Repeat the data exactly. Pictures stay out.

[User interface change data]
──────
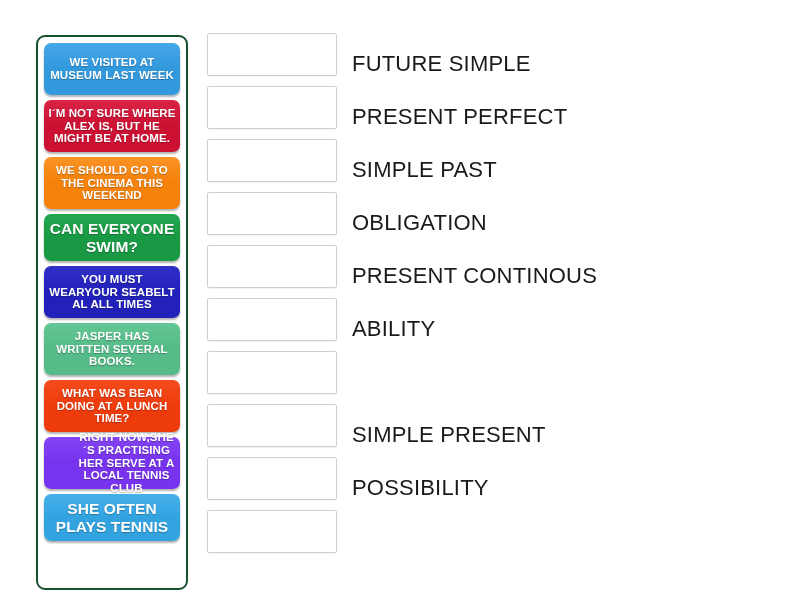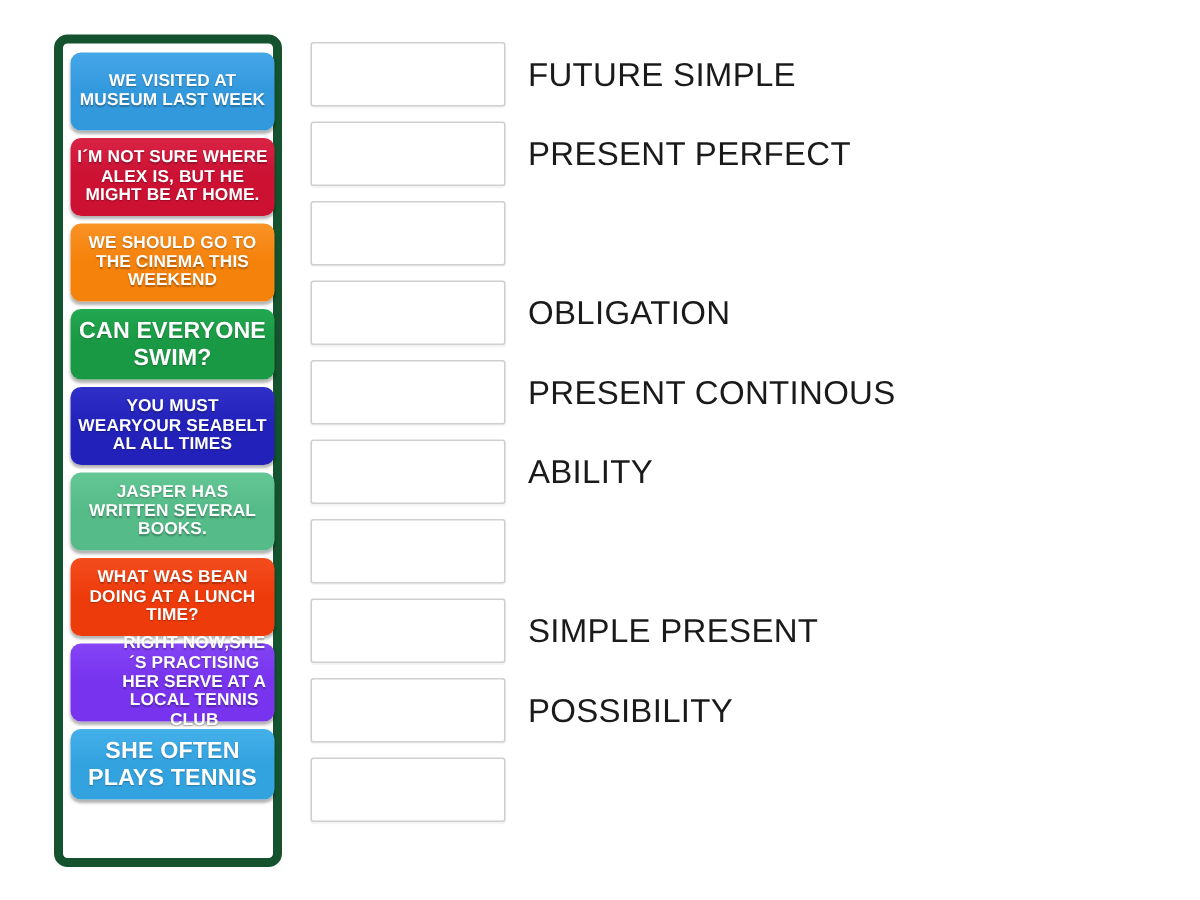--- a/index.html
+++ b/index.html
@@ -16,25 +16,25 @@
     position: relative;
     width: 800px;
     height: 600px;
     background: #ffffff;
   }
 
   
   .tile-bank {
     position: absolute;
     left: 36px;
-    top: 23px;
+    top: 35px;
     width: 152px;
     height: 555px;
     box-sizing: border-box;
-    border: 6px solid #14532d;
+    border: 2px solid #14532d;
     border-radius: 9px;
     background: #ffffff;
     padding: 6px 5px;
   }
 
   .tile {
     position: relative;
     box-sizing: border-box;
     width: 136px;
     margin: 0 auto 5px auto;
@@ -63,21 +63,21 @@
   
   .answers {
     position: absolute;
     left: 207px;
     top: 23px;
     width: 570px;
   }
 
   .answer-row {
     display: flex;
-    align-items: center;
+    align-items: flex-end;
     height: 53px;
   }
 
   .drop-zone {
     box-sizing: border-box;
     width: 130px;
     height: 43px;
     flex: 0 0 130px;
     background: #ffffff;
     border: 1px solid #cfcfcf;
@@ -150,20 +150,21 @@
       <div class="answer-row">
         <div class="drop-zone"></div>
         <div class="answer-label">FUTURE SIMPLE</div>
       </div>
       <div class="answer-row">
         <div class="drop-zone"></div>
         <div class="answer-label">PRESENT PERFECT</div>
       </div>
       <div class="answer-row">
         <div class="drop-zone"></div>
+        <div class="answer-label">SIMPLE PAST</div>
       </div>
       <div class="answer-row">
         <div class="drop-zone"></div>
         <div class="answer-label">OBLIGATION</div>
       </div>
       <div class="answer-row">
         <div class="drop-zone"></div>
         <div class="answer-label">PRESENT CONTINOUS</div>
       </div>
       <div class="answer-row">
──────
__Result__.
--- a/index.html
+++ b/index.html
@@ -16,25 +16,25 @@
     position: relative;
     width: 800px;
     height: 600px;
     background: #ffffff;
   }
 
   
   .tile-bank {
     position: absolute;
     left: 36px;
-    top: 23px;
+    top: 35px;
     width: 152px;
     height: 555px;
     box-sizing: border-box;
-    border: 6px solid #14532d;
+    border: 2px solid #14532d;
     border-radius: 9px;
     background: #ffffff;
     padding: 6px 5px;
   }
 
   .tile {
     position: relative;
     box-sizing: border-box;
     width: 136px;
     margin: 0 auto 5px auto;
@@ -63,21 +63,21 @@
   
   .answers {
     position: absolute;
     left: 207px;
     top: 23px;
     width: 570px;
   }
 
   .answer-row {
     display: flex;
-    align-items: center;
+    align-items: flex-end;
     height: 53px;
   }
 
   .drop-zone {
     box-sizing: border-box;
     width: 130px;
     height: 43px;
     flex: 0 0 130px;
     background: #ffffff;
     border: 1px solid #cfcfcf;
@@ -150,20 +150,21 @@
       <div class="answer-row">
         <div class="drop-zone"></div>
         <div class="answer-label">FUTURE SIMPLE</div>
       </div>
       <div class="answer-row">
         <div class="drop-zone"></div>
         <div class="answer-label">PRESENT PERFECT</div>
       </div>
       <div class="answer-row">
         <div class="drop-zone"></div>
+        <div class="answer-label">SIMPLE PAST</div>
       </div>
       <div class="answer-row">
         <div class="drop-zone"></div>
         <div class="answer-label">OBLIGATION</div>
       </div>
       <div class="answer-row">
         <div class="drop-zone"></div>
         <div class="answer-label">PRESENT CONTINOUS</div>
       </div>
       <div class="answer-row">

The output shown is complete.